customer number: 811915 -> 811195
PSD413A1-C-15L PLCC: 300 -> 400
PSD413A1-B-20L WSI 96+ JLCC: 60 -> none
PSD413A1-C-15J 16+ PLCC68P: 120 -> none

========

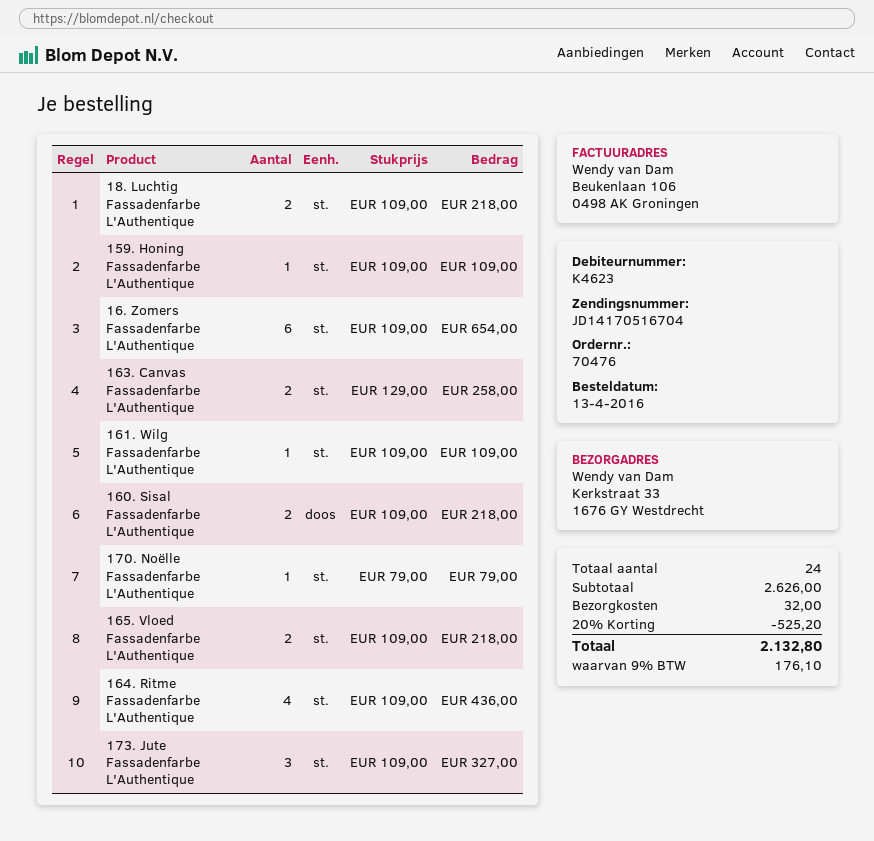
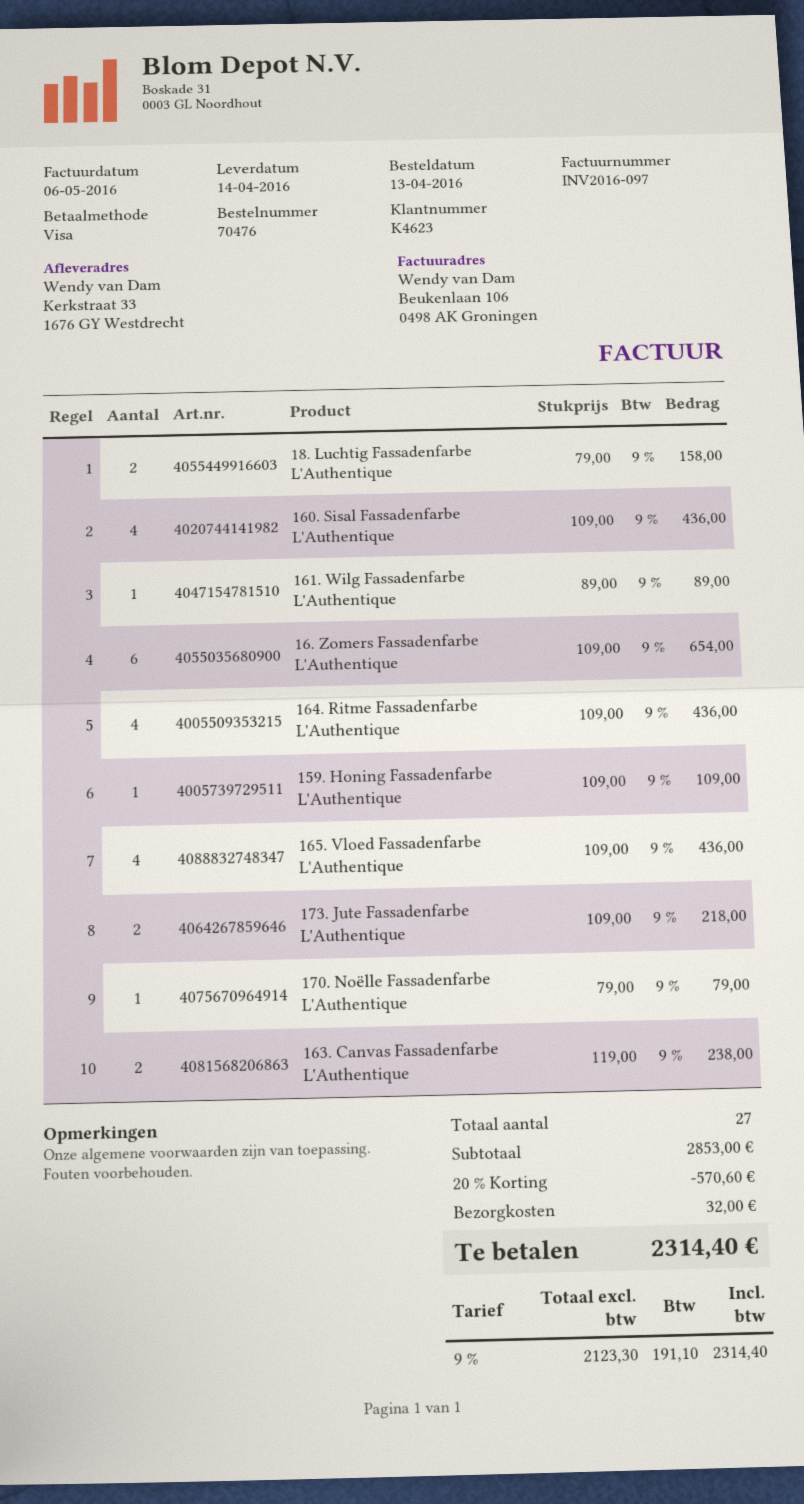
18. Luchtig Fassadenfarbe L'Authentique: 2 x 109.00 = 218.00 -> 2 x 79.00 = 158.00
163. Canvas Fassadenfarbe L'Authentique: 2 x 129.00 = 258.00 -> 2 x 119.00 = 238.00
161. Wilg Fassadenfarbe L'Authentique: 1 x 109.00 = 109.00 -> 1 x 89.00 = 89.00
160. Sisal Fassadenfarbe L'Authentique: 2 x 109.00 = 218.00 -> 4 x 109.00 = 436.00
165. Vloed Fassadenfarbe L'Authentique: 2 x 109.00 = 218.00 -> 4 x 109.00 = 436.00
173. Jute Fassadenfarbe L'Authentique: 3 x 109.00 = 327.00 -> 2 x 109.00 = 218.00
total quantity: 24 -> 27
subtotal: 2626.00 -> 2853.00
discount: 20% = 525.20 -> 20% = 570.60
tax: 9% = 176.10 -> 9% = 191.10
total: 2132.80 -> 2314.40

========

### WHAT TO DO
In the data above, copy every line where the string "Fassadenfarbe" appears.

### EXERCISE OUTPUT
18. Luchtig Fassadenfarbe L'Authentique: 2 x 109.00 = 218.00 -> 2 x 79.00 = 158.00
163. Canvas Fassadenfarbe L'Authentique: 2 x 129.00 = 258.00 -> 2 x 119.00 = 238.00
161. Wilg Fassadenfarbe L'Authentique: 1 x 109.00 = 109.00 -> 1 x 89.00 = 89.00
160. Sisal Fassadenfarbe L'Authentique: 2 x 109.00 = 218.00 -> 4 x 109.00 = 436.00
165. Vloed Fassadenfarbe L'Authentique: 2 x 109.00 = 218.00 -> 4 x 109.00 = 436.00
173. Jute Fassadenfarbe L'Authentique: 3 x 109.00 = 327.00 -> 2 x 109.00 = 218.00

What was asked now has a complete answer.